Hamas leadership told Egyptian intelligence officials they would allow the Palestinian national consensus government to take charge and carry out elections, on the condition that all Palestinian factions hold a conference in Cairo afterwards to elect a national government responsible for the West Bank, Gaza Strip, and East Jerusalem.
Previously, Hamas’ offers for reconciliation have called on Palestinian President Mahmoud Abbas to put an end to recent policies imposed on the besieged coastal enclave.
Abbas has meanwhile threatened to undertake further repressive measures against the impoverished territory should Hamas not unconditionally abide by the PA’s demands to end the administrative committee, relinquish control of the enclave to the PA, and hold presidential and legislative elections.

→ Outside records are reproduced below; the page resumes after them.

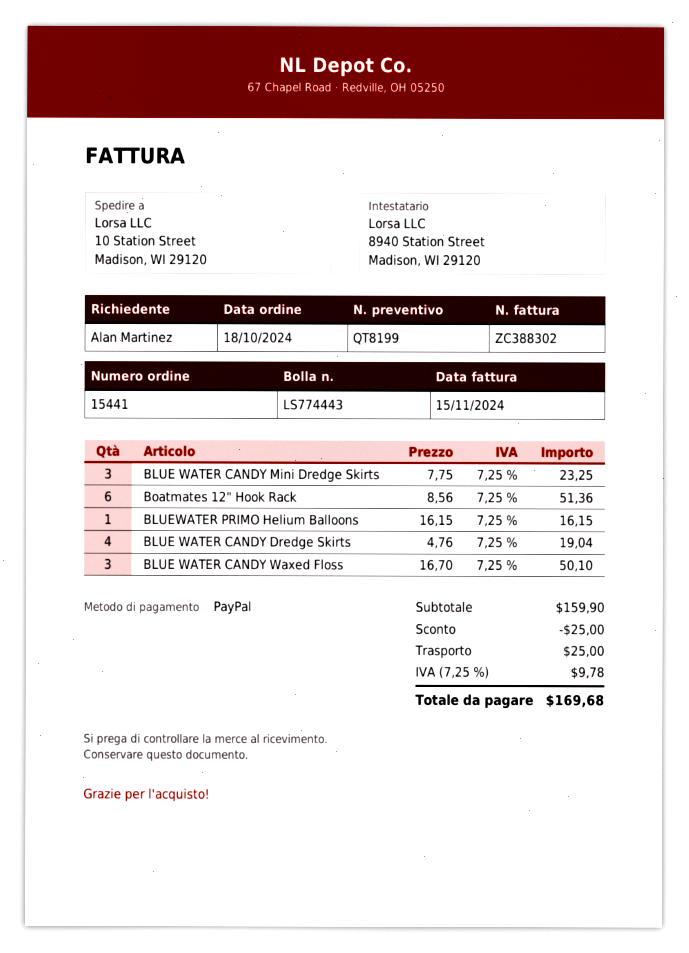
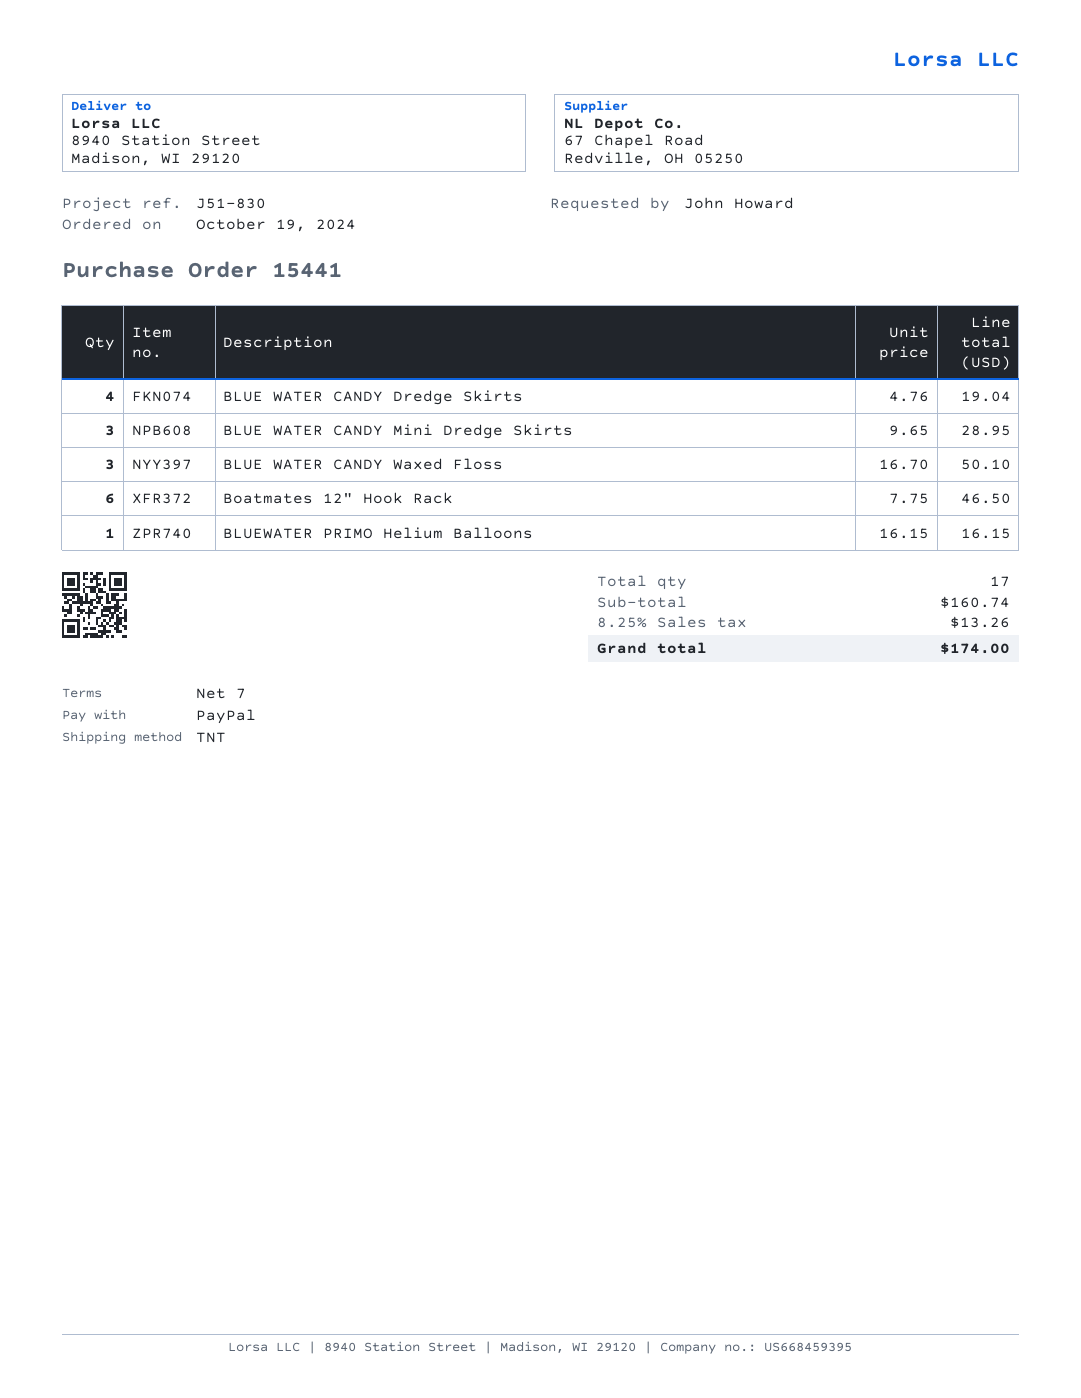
order date: 2024-10-18 -> 2024-10-19
ordered by: Alan Martinez -> John Howard
ship to: 10 Station Street, Madison, WI 29120 -> 8940 Station Street, Madison, WI 29120
BLUE WATER CANDY Mini Dredge Skirts: 3 x 7.75 = 23.25 -> 3 x 9.65 = 28.95
Boatmates 12" Hook Rack: 6 x 8.56 = 51.36 -> 6 x 7.75 = 46.50
subtotal: 159.90 -> 160.74
discount: 25.00 -> none
shipping: 25.00 -> none
tax: 7.25% = 9.78 -> 8.25% = 13.26
total: 169.68 -> 174.00

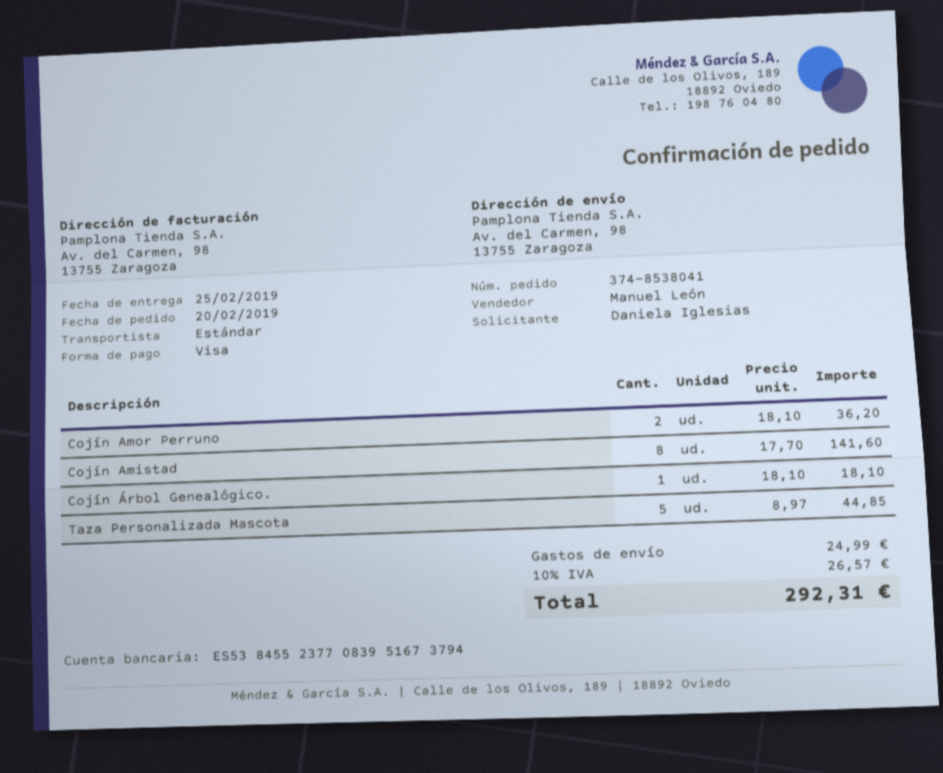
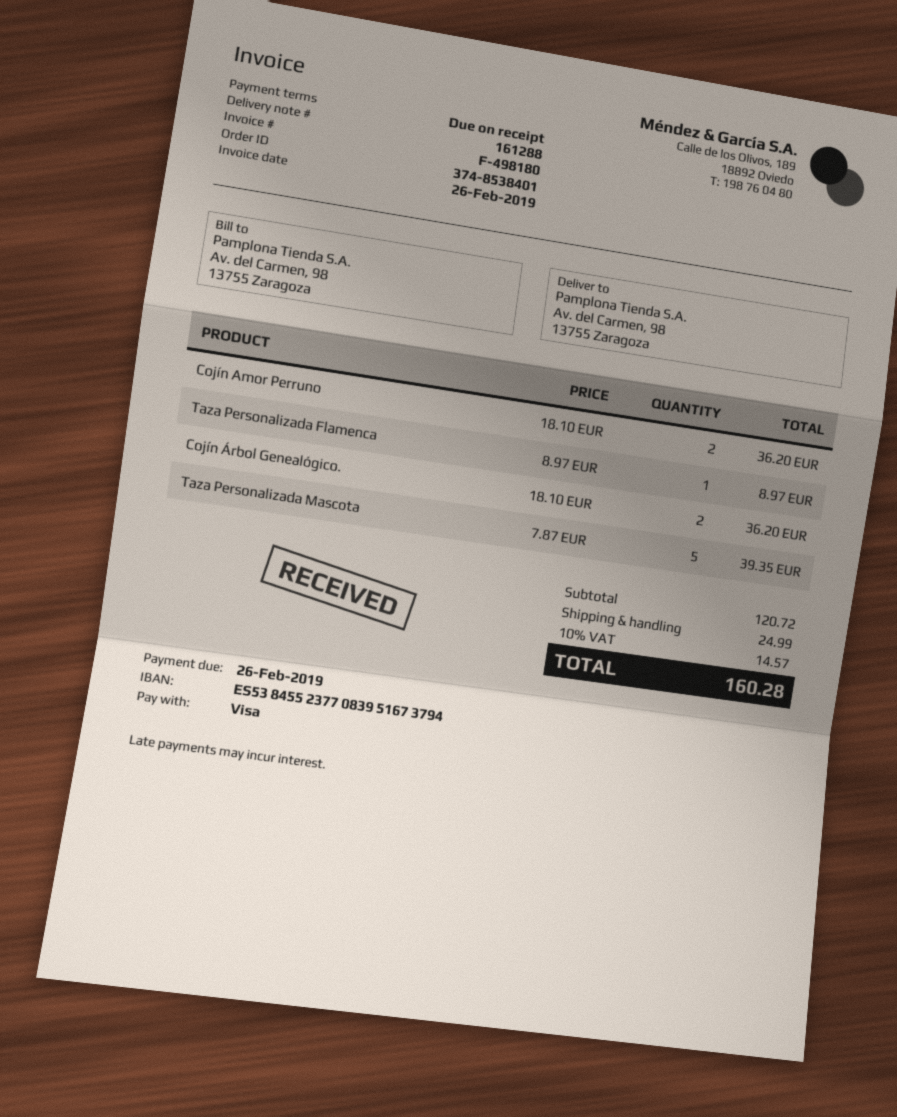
order number: 374-8538041 -> 374-8538401
Cojín Amistad: 8 x 17.70 = 141.60 -> none
Cojín Árbol Genealógico.: 1 x 18.10 = 18.10 -> 2 x 18.10 = 36.20
Taza Personalizada Mascota: 5 x 8.97 = 44.85 -> 5 x 7.87 = 39.35
Taza Personalizada Flamenca: none -> 1 x 8.97 = 8.97
tax: 10% = 26.57 -> 10% = 14.57
total: 292.31 -> 160.28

Meanwhile, Majid al-Fitiani, an official in the Fateh movement, told China’s Xinhua news outlet on Wednesday that Hamas was advancing a policy of “maneuvering by calling for new meetings,” emphasizing that national reconciliation did not require new meetings “because we have held innumerable meetings with Hamas in the past ten years without actual implementation for what is agreed upon.”
Hamas “aims at inspiring the Palestinian people with efforts to achieve reconciliation, while on the ground the internal division is being consecrated,” he reportedly said.
The two parties have been embroiled in a bitter conflict for more than a decade, since Hamas won legislative elections in the occupied Palestinian territory in 2006.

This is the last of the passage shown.